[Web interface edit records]
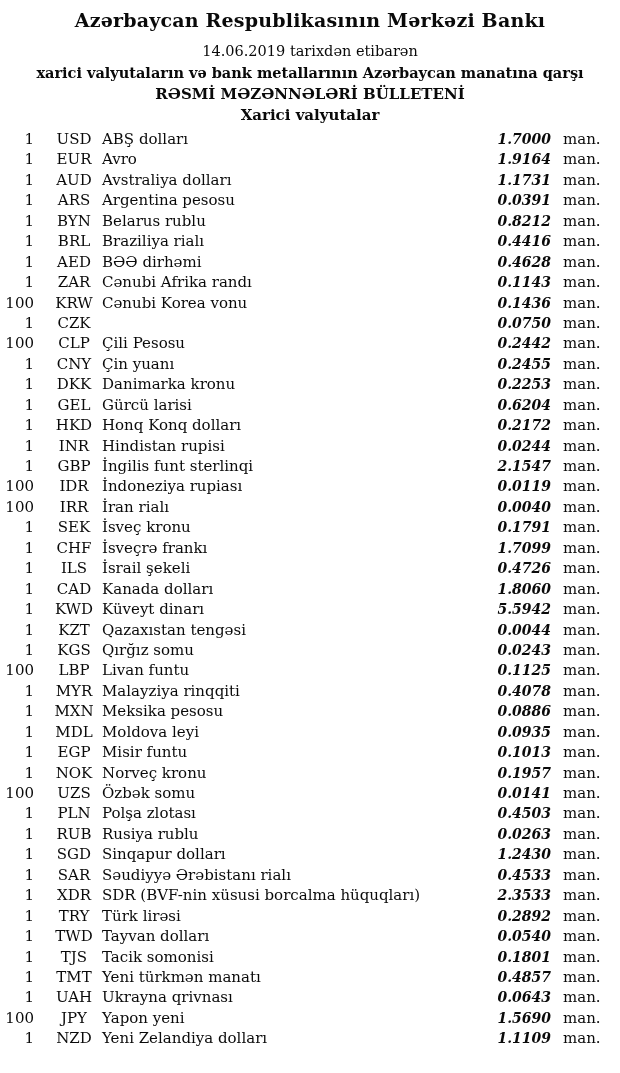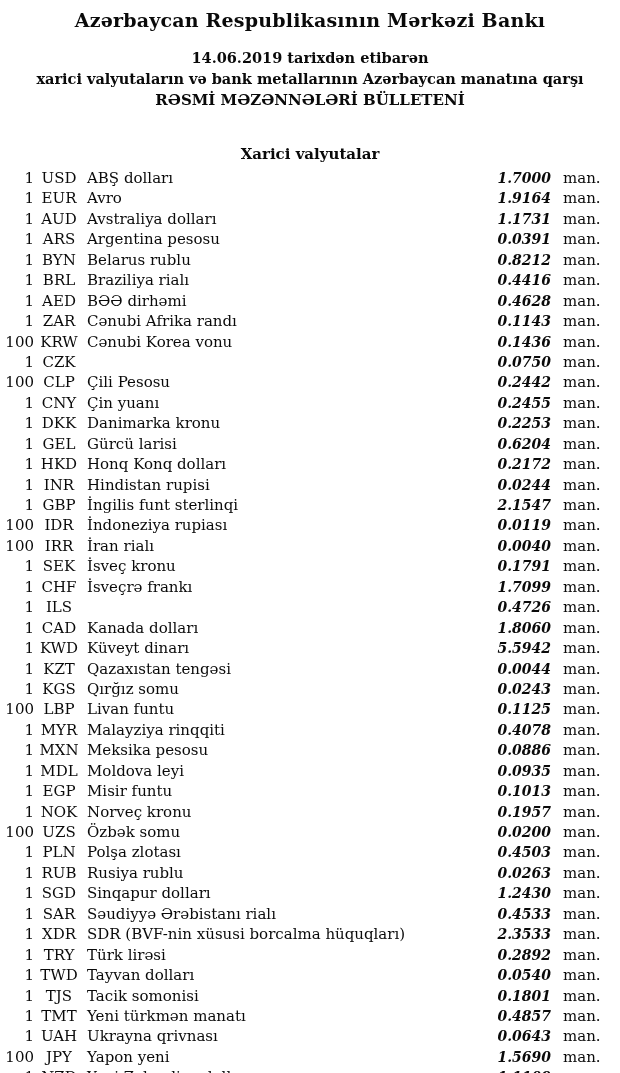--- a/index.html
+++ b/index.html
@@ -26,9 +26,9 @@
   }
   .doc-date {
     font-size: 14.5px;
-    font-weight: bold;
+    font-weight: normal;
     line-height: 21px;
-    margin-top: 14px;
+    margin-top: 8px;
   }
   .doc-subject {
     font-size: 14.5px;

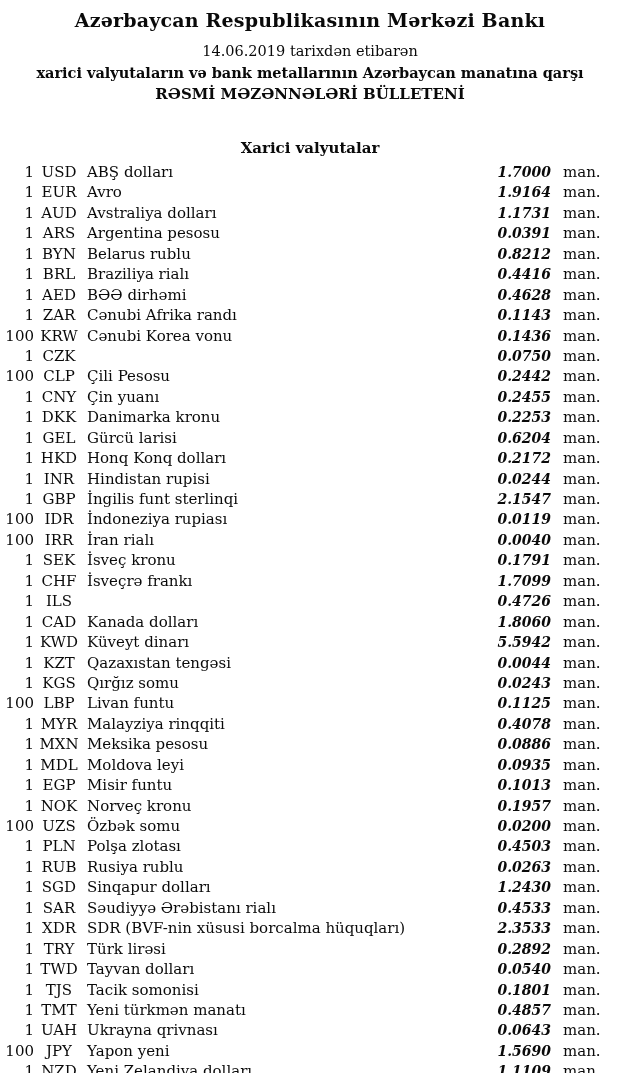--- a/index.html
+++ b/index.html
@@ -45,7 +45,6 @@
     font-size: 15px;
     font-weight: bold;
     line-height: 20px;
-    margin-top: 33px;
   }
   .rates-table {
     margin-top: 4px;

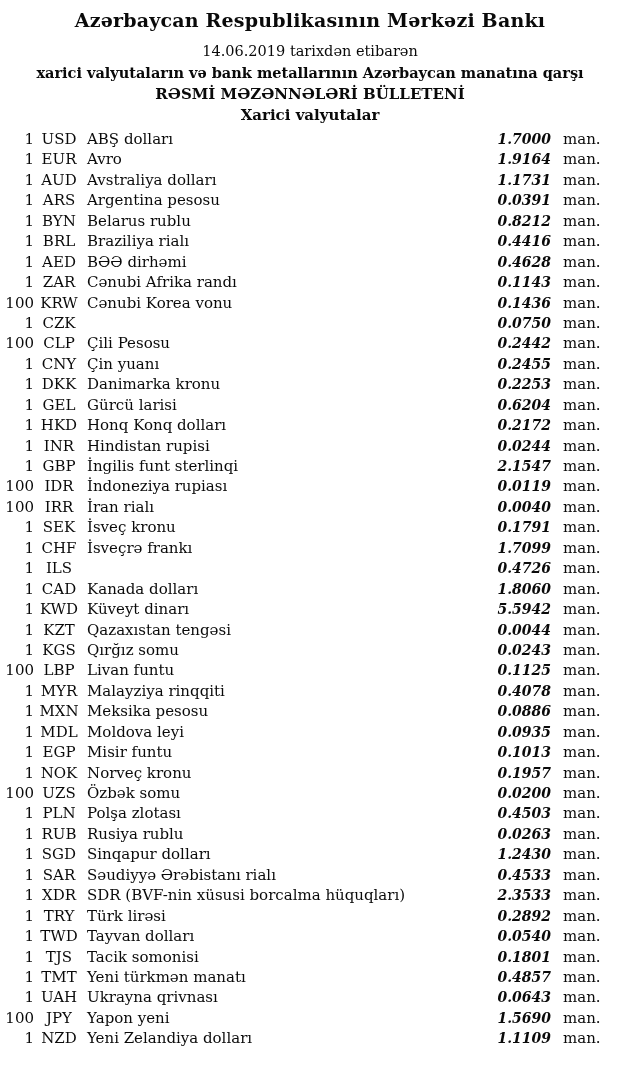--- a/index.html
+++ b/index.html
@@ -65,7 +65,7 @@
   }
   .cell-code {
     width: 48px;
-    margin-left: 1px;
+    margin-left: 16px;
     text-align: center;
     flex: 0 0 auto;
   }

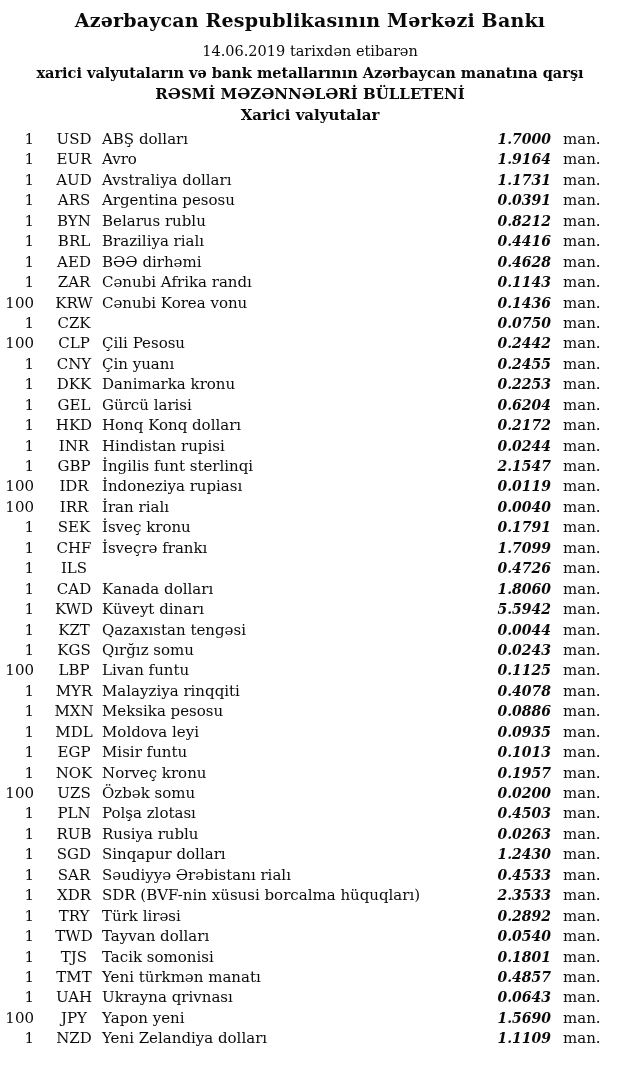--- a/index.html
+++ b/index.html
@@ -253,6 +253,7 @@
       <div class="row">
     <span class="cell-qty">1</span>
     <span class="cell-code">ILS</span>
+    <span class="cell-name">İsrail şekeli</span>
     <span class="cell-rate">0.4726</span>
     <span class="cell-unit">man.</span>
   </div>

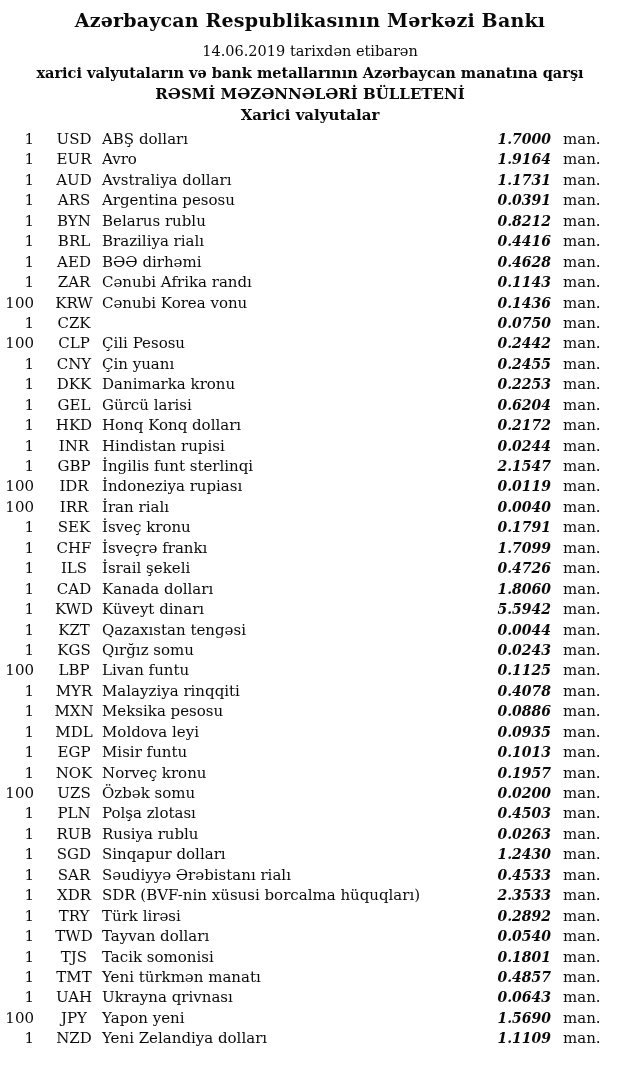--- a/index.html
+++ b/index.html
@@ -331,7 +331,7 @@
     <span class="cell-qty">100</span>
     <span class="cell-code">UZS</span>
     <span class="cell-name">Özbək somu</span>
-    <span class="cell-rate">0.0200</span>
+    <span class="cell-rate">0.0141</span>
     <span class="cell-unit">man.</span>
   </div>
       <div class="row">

Task prompt:
Please reproduce the entries above exactly, omitting every picture.

Response:
--- a/index.html
+++ b/index.html
@@ -26,9 +26,9 @@
   }
   .doc-date {
     font-size: 14.5px;
-    font-weight: bold;
+    font-weight: normal;
     line-height: 21px;
-    margin-top: 14px;
+    margin-top: 8px;
   }
   .doc-subject {
     font-size: 14.5px;

--- a/index.html
+++ b/index.html
@@ -45,7 +45,6 @@
     font-size: 15px;
     font-weight: bold;
     line-height: 20px;
-    margin-top: 33px;
   }
   .rates-table {
     margin-top: 4px;

--- a/index.html
+++ b/index.html
@@ -65,7 +65,7 @@
   }
   .cell-code {
     width: 48px;
-    margin-left: 1px;
+    margin-left: 16px;
     text-align: center;
     flex: 0 0 auto;
   }

--- a/index.html
+++ b/index.html
@@ -253,6 +253,7 @@
       <div class="row">
     <span class="cell-qty">1</span>
     <span class="cell-code">ILS</span>
+    <span class="cell-name">İsrail şekeli</span>
     <span class="cell-rate">0.4726</span>
     <span class="cell-unit">man.</span>
   </div>

--- a/index.html
+++ b/index.html
@@ -331,7 +331,7 @@
     <span class="cell-qty">100</span>
     <span class="cell-code">UZS</span>
     <span class="cell-name">Özbək somu</span>
-    <span class="cell-rate">0.0200</span>
+    <span class="cell-rate">0.0141</span>
     <span class="cell-unit">man.</span>
   </div>
       <div class="row">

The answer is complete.